_REQUIREMENT_:
Without copying the images, write out all the entries below verbatim.

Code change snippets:

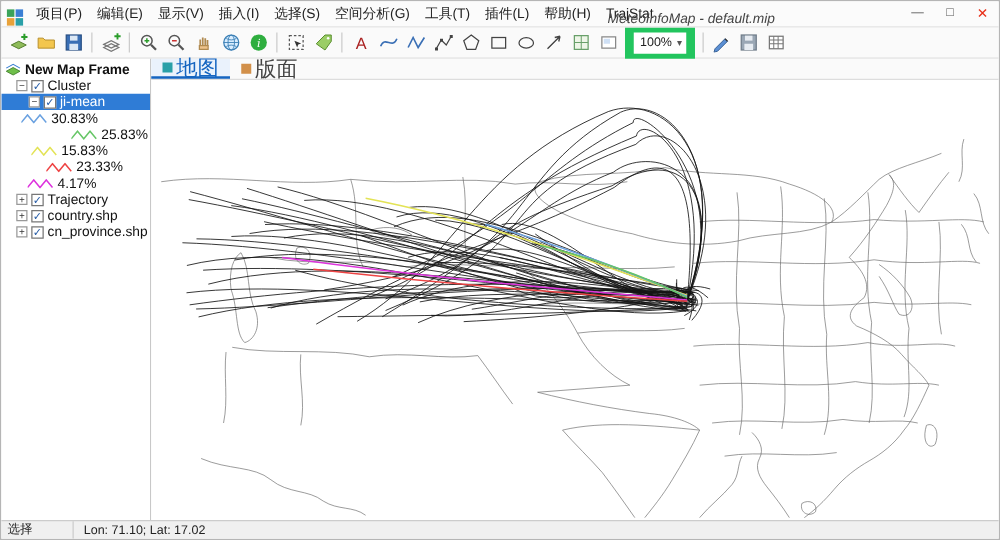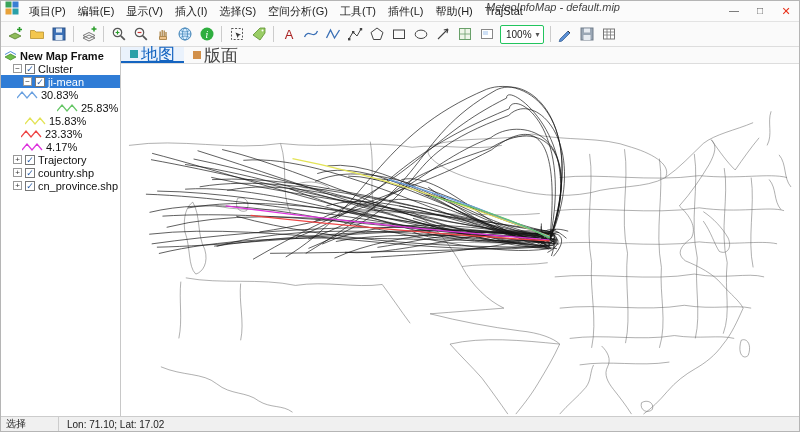--- a/index.html
+++ b/index.html
@@ -5,7 +5,7 @@
   html,body{margin:0;padding:0;background:#dcdcdc;font-family:"Liberation Sans","DejaVu Sans",sans-serif;}
   .app{width:800px;height:432px;background:#fff;display:flex;flex-direction:column;overflow:hidden;border:1px solid #b5b5b5;box-sizing:border-box;}
   
-  .titlebar{height:20px;display:flex;align-items:flex-start;background:#fbfbfb;border-bottom:1px solid #e3e3e3;position:relative;flex:0 0 auto;font-size:11px;color:#222;}
+  .titlebar{height:20px;display:flex;align-items:flex-end;background:#fbfbfb;border-bottom:1px solid #e3e3e3;position:relative;flex:0 0 auto;font-size:11px;color:#222;}
   .appicon{width:14px;height:14px;margin:0 4px 0 4px;flex:0 0 auto;}
   .menu{padding:0 6px;height:20px;line-height:20px;cursor:default;white-space:nowrap;}
   .wtitle{position:absolute;left:552px;transform:translateX(-50%);color:#444;white-space:nowrap;font-size:11px;font-style:italic;}

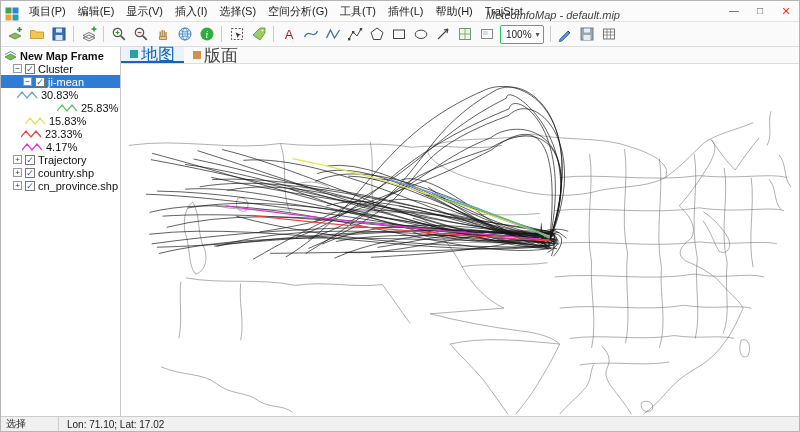--- a/index.html
+++ b/index.html
@@ -16,7 +16,7 @@
   .toolbar{height:24px;display:flex;align-items:center;background:#fafafa;border-bottom:1px solid #ddd;padding-left:3px;flex:0 0 auto;gap:1px;}
   .tbtn{width:21px;height:21px;display:flex;align-items:center;justify-content:center;border:none;background:transparent;padding:0;border-radius:2px;}
   .sep{width:1px;height:16px;background:#ccc;margin:0 3px;flex:0 0 auto;}
-  .zoombox{display:flex;align-items:center;border:1px solid #22c55e;background:#fff;height:17px;padding:0 3px 0 5px;font-size:10px;color:#222;margin:0 2px;border-radius:2px;}
+  .zoombox{display:flex;align-items:center;border:7px solid #22c55e;background:#fff;height:17px;padding:0 3px 0 5px;font-size:10px;color:#222;margin:0 2px;border-radius:2px;}
   .zoombox .arrow{font-size:8px;color:#555;margin-left:4px;}
   
   .main{flex:1 1 auto;display:flex;min-height:0;}

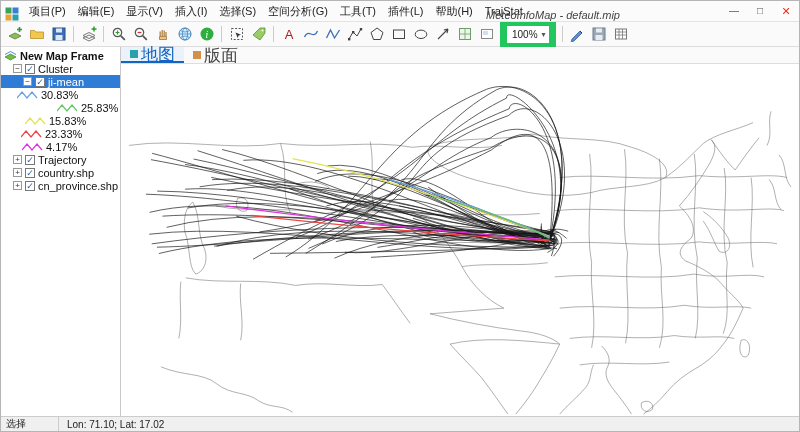--- a/index.html
+++ b/index.html
@@ -264,7 +264,7 @@
           </svg>
         <span>15.83%</span>
       </div>
-      <div class="trow" style="padding-left:20px">
+      <div class="trow" style="padding-left:36px">
         <svg class="zig" width="21" height="8" viewBox="0 0 21 8">
             <polyline points="0,7 5,1 10,7 15,1 20,7" fill="none" stroke-width="1.2" stroke="#ee4444"></polyline>
           </svg>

_RESPONSE_:
--- a/index.html
+++ b/index.html
@@ -5,7 +5,7 @@
   html,body{margin:0;padding:0;background:#dcdcdc;font-family:"Liberation Sans","DejaVu Sans",sans-serif;}
   .app{width:800px;height:432px;background:#fff;display:flex;flex-direction:column;overflow:hidden;border:1px solid #b5b5b5;box-sizing:border-box;}
   
-  .titlebar{height:20px;display:flex;align-items:flex-start;background:#fbfbfb;border-bottom:1px solid #e3e3e3;position:relative;flex:0 0 auto;font-size:11px;color:#222;}
+  .titlebar{height:20px;display:flex;align-items:flex-end;background:#fbfbfb;border-bottom:1px solid #e3e3e3;position:relative;flex:0 0 auto;font-size:11px;color:#222;}
   .appicon{width:14px;height:14px;margin:0 4px 0 4px;flex:0 0 auto;}
   .menu{padding:0 6px;height:20px;line-height:20px;cursor:default;white-space:nowrap;}
   .wtitle{position:absolute;left:552px;transform:translateX(-50%);color:#444;white-space:nowrap;font-size:11px;font-style:italic;}

--- a/index.html
+++ b/index.html
@@ -16,7 +16,7 @@
   .toolbar{height:24px;display:flex;align-items:center;background:#fafafa;border-bottom:1px solid #ddd;padding-left:3px;flex:0 0 auto;gap:1px;}
   .tbtn{width:21px;height:21px;display:flex;align-items:center;justify-content:center;border:none;background:transparent;padding:0;border-radius:2px;}
   .sep{width:1px;height:16px;background:#ccc;margin:0 3px;flex:0 0 auto;}
-  .zoombox{display:flex;align-items:center;border:1px solid #22c55e;background:#fff;height:17px;padding:0 3px 0 5px;font-size:10px;color:#222;margin:0 2px;border-radius:2px;}
+  .zoombox{display:flex;align-items:center;border:7px solid #22c55e;background:#fff;height:17px;padding:0 3px 0 5px;font-size:10px;color:#222;margin:0 2px;border-radius:2px;}
   .zoombox .arrow{font-size:8px;color:#555;margin-left:4px;}
   
   .main{flex:1 1 auto;display:flex;min-height:0;}

--- a/index.html
+++ b/index.html
@@ -264,7 +264,7 @@
           </svg>
         <span>15.83%</span>
       </div>
-      <div class="trow" style="padding-left:20px">
+      <div class="trow" style="padding-left:36px">
         <svg class="zig" width="21" height="8" viewBox="0 0 21 8">
             <polyline points="0,7 5,1 10,7 15,1 20,7" fill="none" stroke-width="1.2" stroke="#ee4444"></polyline>
           </svg>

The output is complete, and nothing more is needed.